The fact that the task force seeks to “establish the federal government’s role as promoting and facilitating collective bargaining and helping the parties bring their negotiations to a rapid and successful conclusion” is also noteworthy, Higgins said, because it means the federal government would not only be defending or protecting the right to collectively bargain, but taking sides.

“In other words,” he said, there’s “an explicit promise for the federal government not to be a neutral arbiter but rather a pro-union advocate. In practice, this will likely mean the administration will tie green energy subsidies to promises that businesses leaders not oppose organizing bids and forgo union elections. Whether a majority of those workers actually want a union will be a secondary issue.”

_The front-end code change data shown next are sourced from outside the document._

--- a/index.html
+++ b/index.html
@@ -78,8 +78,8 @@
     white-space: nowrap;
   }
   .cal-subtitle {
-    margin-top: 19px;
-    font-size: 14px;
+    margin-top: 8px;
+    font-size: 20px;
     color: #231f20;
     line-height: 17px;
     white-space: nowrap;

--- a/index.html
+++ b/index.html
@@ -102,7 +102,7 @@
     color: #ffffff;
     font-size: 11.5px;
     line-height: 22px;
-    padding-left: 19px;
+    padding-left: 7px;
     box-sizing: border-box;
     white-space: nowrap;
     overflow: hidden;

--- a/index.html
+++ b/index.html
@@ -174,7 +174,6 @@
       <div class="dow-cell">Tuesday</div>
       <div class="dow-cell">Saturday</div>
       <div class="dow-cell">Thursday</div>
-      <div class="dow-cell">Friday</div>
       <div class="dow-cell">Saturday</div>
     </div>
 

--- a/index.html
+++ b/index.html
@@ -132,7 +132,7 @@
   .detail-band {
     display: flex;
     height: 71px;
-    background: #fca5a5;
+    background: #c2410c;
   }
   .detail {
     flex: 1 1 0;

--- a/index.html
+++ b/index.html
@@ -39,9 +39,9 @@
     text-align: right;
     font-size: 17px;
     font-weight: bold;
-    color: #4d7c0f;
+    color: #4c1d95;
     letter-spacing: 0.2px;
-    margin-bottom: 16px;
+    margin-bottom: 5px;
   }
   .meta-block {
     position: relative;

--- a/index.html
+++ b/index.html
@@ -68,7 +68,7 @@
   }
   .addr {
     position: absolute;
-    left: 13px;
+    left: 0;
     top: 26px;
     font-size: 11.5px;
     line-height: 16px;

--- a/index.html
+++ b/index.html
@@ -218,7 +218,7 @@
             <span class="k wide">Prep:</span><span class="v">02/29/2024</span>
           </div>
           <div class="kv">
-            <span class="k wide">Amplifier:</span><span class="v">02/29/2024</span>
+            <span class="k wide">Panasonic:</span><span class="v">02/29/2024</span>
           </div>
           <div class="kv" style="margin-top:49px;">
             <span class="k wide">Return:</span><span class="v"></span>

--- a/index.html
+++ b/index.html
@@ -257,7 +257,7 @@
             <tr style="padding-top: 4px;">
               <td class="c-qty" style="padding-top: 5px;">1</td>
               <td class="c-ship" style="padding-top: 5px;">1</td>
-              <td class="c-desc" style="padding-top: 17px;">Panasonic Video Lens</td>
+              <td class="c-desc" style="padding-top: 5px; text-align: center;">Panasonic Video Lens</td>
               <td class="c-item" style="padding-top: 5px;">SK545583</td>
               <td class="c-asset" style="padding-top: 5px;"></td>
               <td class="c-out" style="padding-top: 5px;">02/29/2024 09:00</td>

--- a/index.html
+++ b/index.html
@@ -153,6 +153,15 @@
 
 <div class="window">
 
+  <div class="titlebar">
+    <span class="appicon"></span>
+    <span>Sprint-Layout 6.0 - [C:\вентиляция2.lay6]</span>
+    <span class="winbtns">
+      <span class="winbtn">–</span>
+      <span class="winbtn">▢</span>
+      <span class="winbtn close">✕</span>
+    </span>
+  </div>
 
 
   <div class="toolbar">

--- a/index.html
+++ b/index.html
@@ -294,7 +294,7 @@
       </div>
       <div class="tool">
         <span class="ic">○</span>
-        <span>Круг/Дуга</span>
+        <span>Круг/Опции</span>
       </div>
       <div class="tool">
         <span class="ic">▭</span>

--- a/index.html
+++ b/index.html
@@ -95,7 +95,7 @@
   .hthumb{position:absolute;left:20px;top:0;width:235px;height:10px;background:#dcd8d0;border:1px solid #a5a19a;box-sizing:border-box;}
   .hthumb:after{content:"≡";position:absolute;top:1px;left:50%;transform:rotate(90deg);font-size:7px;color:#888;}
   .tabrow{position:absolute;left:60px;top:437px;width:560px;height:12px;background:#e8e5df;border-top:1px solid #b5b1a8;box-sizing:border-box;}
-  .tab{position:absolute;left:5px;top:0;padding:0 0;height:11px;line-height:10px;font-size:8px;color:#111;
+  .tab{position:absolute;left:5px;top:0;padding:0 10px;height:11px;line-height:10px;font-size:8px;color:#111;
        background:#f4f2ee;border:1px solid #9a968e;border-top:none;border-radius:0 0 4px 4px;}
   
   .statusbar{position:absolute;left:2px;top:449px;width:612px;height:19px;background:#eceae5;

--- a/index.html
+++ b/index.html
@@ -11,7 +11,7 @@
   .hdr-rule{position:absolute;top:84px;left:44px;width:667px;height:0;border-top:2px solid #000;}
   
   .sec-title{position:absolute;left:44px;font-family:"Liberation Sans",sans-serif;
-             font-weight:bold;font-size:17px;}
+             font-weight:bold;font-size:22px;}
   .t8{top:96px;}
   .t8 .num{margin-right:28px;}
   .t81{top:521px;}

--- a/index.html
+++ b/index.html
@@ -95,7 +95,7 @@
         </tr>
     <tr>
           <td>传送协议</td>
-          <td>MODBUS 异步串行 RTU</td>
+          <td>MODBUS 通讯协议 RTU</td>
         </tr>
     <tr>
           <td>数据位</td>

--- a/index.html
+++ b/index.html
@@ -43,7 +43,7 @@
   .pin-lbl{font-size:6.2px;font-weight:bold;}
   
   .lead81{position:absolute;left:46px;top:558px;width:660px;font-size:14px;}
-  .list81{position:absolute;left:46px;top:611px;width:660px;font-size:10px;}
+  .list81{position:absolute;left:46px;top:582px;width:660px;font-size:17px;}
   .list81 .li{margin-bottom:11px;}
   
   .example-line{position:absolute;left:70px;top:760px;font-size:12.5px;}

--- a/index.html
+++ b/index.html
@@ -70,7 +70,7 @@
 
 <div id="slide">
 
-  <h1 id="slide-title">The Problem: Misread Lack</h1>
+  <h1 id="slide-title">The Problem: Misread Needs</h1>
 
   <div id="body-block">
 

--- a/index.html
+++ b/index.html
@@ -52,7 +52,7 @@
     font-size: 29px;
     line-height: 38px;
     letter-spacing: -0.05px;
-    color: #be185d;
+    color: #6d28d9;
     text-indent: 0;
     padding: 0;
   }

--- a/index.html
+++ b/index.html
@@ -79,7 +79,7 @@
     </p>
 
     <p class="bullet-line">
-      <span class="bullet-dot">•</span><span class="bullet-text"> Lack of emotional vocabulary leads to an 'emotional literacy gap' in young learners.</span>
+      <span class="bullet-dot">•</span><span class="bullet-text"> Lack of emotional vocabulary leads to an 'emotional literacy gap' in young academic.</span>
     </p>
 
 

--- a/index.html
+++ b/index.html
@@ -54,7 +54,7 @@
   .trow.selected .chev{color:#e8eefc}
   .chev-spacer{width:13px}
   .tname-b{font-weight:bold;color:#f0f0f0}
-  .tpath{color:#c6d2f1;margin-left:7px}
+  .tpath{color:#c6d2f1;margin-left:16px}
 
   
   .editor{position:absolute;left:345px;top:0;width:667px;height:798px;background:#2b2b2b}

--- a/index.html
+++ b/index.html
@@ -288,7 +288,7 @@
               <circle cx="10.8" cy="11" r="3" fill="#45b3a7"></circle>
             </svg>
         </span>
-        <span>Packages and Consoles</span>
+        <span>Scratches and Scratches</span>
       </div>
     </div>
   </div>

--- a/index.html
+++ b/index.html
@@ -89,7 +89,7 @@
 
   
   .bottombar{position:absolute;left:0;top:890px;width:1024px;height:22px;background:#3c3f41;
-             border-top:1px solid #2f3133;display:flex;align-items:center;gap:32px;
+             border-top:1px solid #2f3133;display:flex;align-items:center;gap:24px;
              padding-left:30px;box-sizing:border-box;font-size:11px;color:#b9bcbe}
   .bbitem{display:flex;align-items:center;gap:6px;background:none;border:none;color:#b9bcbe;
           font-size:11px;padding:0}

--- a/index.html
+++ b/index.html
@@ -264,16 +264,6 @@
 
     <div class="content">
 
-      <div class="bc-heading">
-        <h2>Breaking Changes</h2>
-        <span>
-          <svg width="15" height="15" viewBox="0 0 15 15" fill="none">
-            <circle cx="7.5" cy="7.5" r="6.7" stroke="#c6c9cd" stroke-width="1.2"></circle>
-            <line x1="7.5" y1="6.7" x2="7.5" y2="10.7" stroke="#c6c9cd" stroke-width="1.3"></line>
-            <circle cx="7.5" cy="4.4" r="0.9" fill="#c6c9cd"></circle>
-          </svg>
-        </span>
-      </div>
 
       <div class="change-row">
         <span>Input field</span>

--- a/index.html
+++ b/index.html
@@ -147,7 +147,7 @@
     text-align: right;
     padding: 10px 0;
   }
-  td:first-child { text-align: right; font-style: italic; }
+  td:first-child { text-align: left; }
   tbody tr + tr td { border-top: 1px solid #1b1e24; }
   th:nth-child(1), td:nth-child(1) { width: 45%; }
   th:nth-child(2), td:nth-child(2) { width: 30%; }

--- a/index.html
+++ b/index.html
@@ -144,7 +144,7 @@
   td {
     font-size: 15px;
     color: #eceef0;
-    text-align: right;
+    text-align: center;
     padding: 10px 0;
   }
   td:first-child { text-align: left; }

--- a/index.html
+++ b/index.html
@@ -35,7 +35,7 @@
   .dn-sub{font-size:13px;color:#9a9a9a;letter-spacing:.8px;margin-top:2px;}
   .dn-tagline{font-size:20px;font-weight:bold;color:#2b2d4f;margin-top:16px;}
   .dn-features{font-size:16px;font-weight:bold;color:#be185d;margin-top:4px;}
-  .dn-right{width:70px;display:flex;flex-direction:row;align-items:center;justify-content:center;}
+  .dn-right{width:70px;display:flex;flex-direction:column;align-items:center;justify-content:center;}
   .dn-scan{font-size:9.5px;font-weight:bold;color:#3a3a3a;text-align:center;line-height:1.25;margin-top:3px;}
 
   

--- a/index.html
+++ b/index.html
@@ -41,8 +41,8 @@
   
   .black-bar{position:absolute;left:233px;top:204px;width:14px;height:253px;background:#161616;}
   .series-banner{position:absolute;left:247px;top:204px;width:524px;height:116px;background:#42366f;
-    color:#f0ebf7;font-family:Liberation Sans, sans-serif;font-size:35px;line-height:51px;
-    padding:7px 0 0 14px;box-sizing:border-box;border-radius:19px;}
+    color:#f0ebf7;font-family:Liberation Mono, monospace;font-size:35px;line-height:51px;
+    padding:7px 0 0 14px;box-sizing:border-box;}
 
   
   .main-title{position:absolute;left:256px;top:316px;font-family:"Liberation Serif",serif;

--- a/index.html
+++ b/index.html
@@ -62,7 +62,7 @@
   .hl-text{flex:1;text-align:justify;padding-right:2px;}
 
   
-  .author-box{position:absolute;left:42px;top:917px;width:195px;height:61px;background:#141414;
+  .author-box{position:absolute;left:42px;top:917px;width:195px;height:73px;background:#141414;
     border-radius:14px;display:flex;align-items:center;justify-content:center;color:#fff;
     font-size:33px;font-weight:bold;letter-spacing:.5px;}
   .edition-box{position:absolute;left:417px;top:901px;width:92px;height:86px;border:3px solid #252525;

“You'd think that if a majority of rank-and-file workers were truly eager to collectively bargain, as union advocates like Sanders are fond of claiming, that none of this would be necessary. Yet the aggressive efforts by Sanders and others to promote collective bargaining suggest otherwise—that they know workers’ interests lay elsewhere, and so they have to be forced into unions for their own good,” he said.

The Competitive Enterprise Institute is a libertarian think tank based in Washington.

The Epoch Times contacted the AFL-CIO seeking comment on the Biden plan, but didn’t receive a response. The Service Employees International Union did respond, however, and referred The Epoch Times to its statement released on Twitter.
“@JoeBiden is making the creation of good, #union jobs a key part of his plan to tackle climate change as we #BuildBackBetter. And he knows that we can’t talk about the policies without talking about the communities of color who have been most impacted by corporate polluters.”
The International Brotherhood of Electrical Workers has also released a statement, from Lonnie R. Stephenson, the union’s president, praising Biden’s plan. The statement reads in part as follows:
“This plan will spur a renaissance in American manufacturing while creating numerous good jobs for electricians by using the power of the federal government to encourage demand for electric vehicles. It will also put Americans to work rebuilding our aged transportation infrastructure, including investing in our railroads, which means more good rail jobs. These are vital jobs that our nation needs more than ever. And by strictly enforcing prevailing wage, workplace protections, and supporting the right of workers to organize unions and bargain collectively, the plan ensures that these will be good, middle-class sustaining jobs.”

Labor Strikes in the Energy Sector

Iain Murray, a vice president for strategy and senior fellow with the Competitive Enterprise Institute, envisions a potential scenario where labor strikes in the energy sector could have significant implications for vulnerable communities.

“Having the right to organize comes with a right to strike,” he said. “If energy generating industries are on strike, electric reliability will suffer. In other countries where energy workers have gone on strike, there have been tactical strikes aimed at inflicting pain on the public to put pressure on employers to settle. If, for instance, wind farms had to shut down due to a strike during peak times for a/c, many thousands of customers could find themselves without a/c on hundred-degree days, meaning they would demand the company settle and get their employees back at work. Extended strikes could have very real human consequences.”

Murray also expressed concern that “making all green jobs union jobs will make them much more expensive, ensuring fewer of them and making the projects more expensive.”

While the Biden–Sanders clean energy plan highlights the need to help “disadvantaged communities,” Kreutzer, the IER economist, anticipates that the policy proposals would actually harm people most in need of new opportunities.

“Economic freedom powered by our growing energy dominance has proven to be the best anti-poverty program ever,” he said. “Biden’s plan, with its bizarrely nostalgic echo of programs from the Great Depression, move the country and its hardworking people in the exact wrong direction.”